Scientific Name: Spruce - Larch Wooded Bog; State Rank: S4

Picture showing Spruce - Larch Wooded Bog community

Community Description: This open canopy peatland type is characterized by black spruce and/or larch trees over typical bog vegetation of heath shrubs, graminoids, and peat mosses. It is the most common type of ‘forested bog’ in Maine. Canopy closure is usually 20-50% and occasionally ranges up to 85%. Black spruce is usually dominant, but in some cases larch (or rarely fir) may be more abundant. Red maple may be a component in somewhat more minerotrophic portions, and white pine may occur on hummocks. The shrub layer, including small trees, is usually well developed (>30% cover). Labrador tea and three-seeded sedge are characteristic species. The bryoid layer has close to 100% cover and is dominated by peat mosses; sparse reindeer lichens may occur.
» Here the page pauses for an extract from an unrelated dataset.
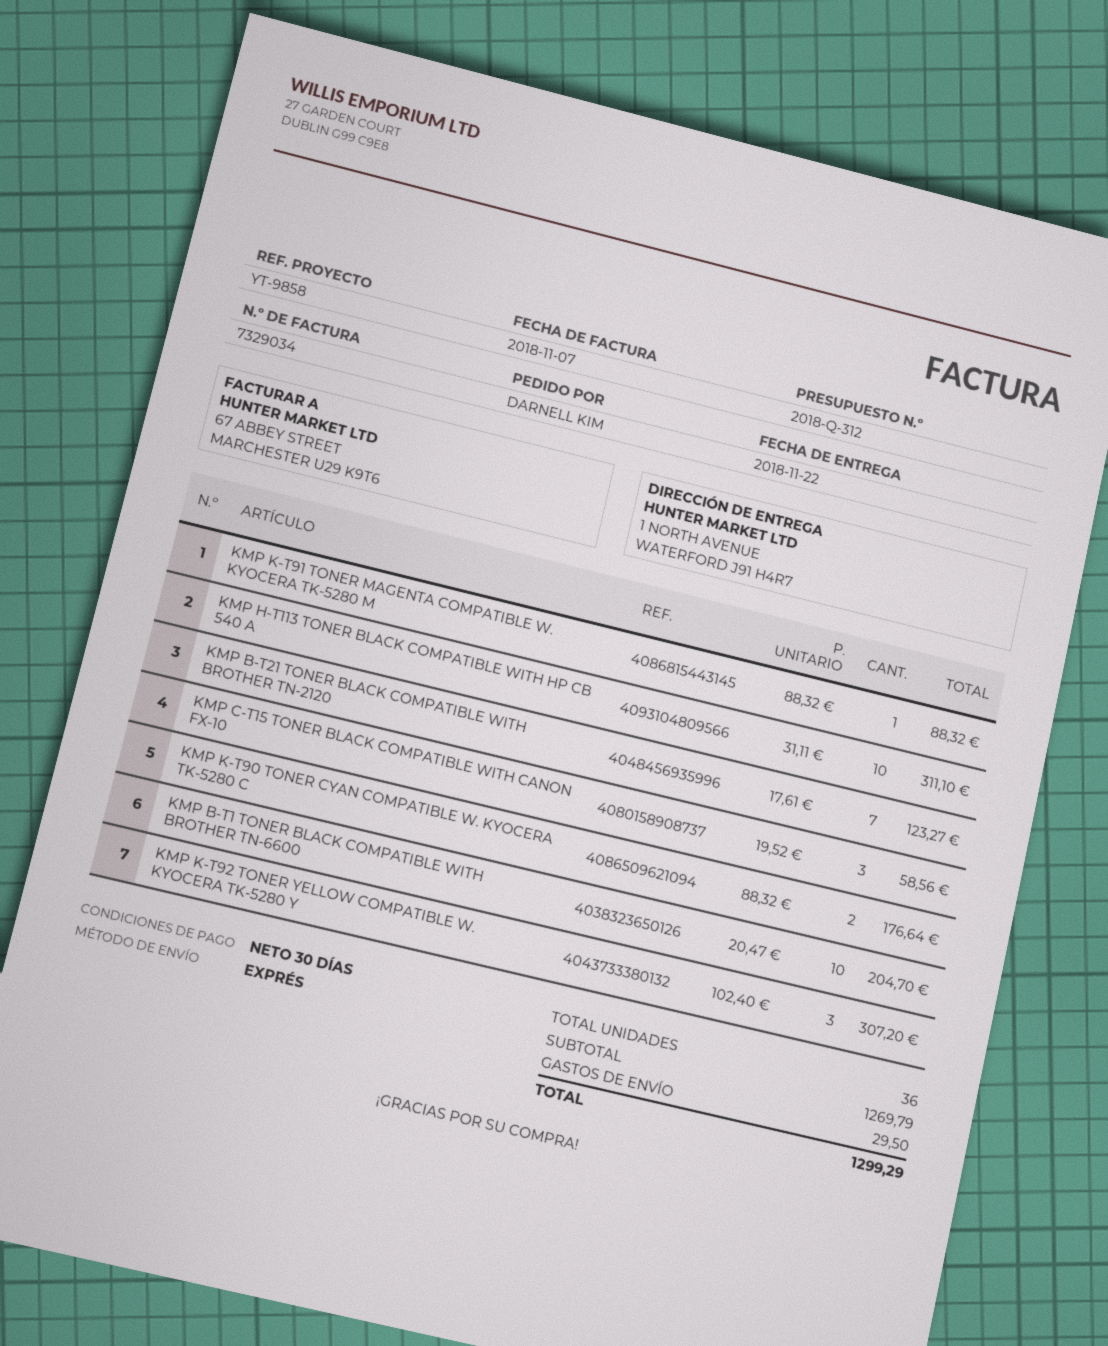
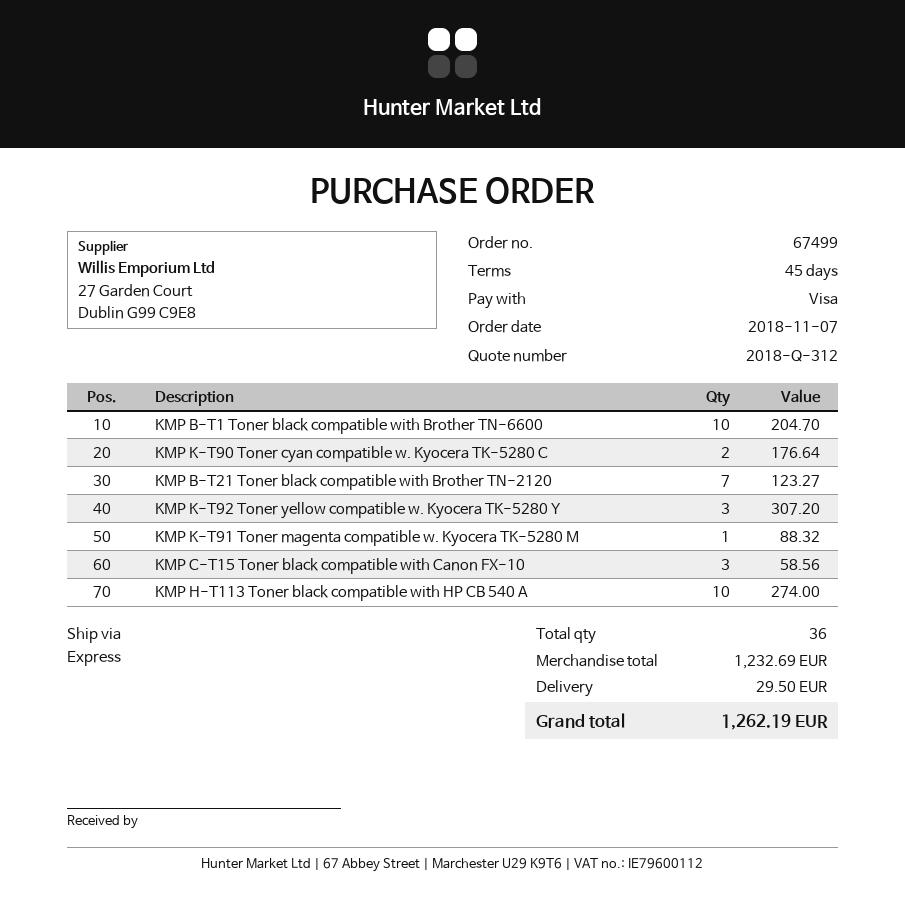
payment terms: 30 days -> 45 days
KMP H-T113 TONER BLACK COMPATIBLE WITH HP CB 540 A: 10 for 311.10 -> 10 for 274.00
subtotal: 1269.79 -> 1232.69
total: 1299.29 -> 1262.19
Back to top.

Soil and Site Characteristics: Sites occur in a peatland setting, usually <1200’ elevation, characteristic of nutrient poor or highly acidic peatlands (pH 4.2-5.2). These bogs may occur as part of fens, especially in kettleholes, and are standard constituents of raised (ombrotrophic) bogs. Back to top.

Diagnostics: Canopy closure is at least 20%, with black spruce and/or larch strongly dominant, though red maple can also be present. Heath shrubs occur in the ground layer. Sites occur in a peatland setting (peat generally >30 cm deep). Back to top.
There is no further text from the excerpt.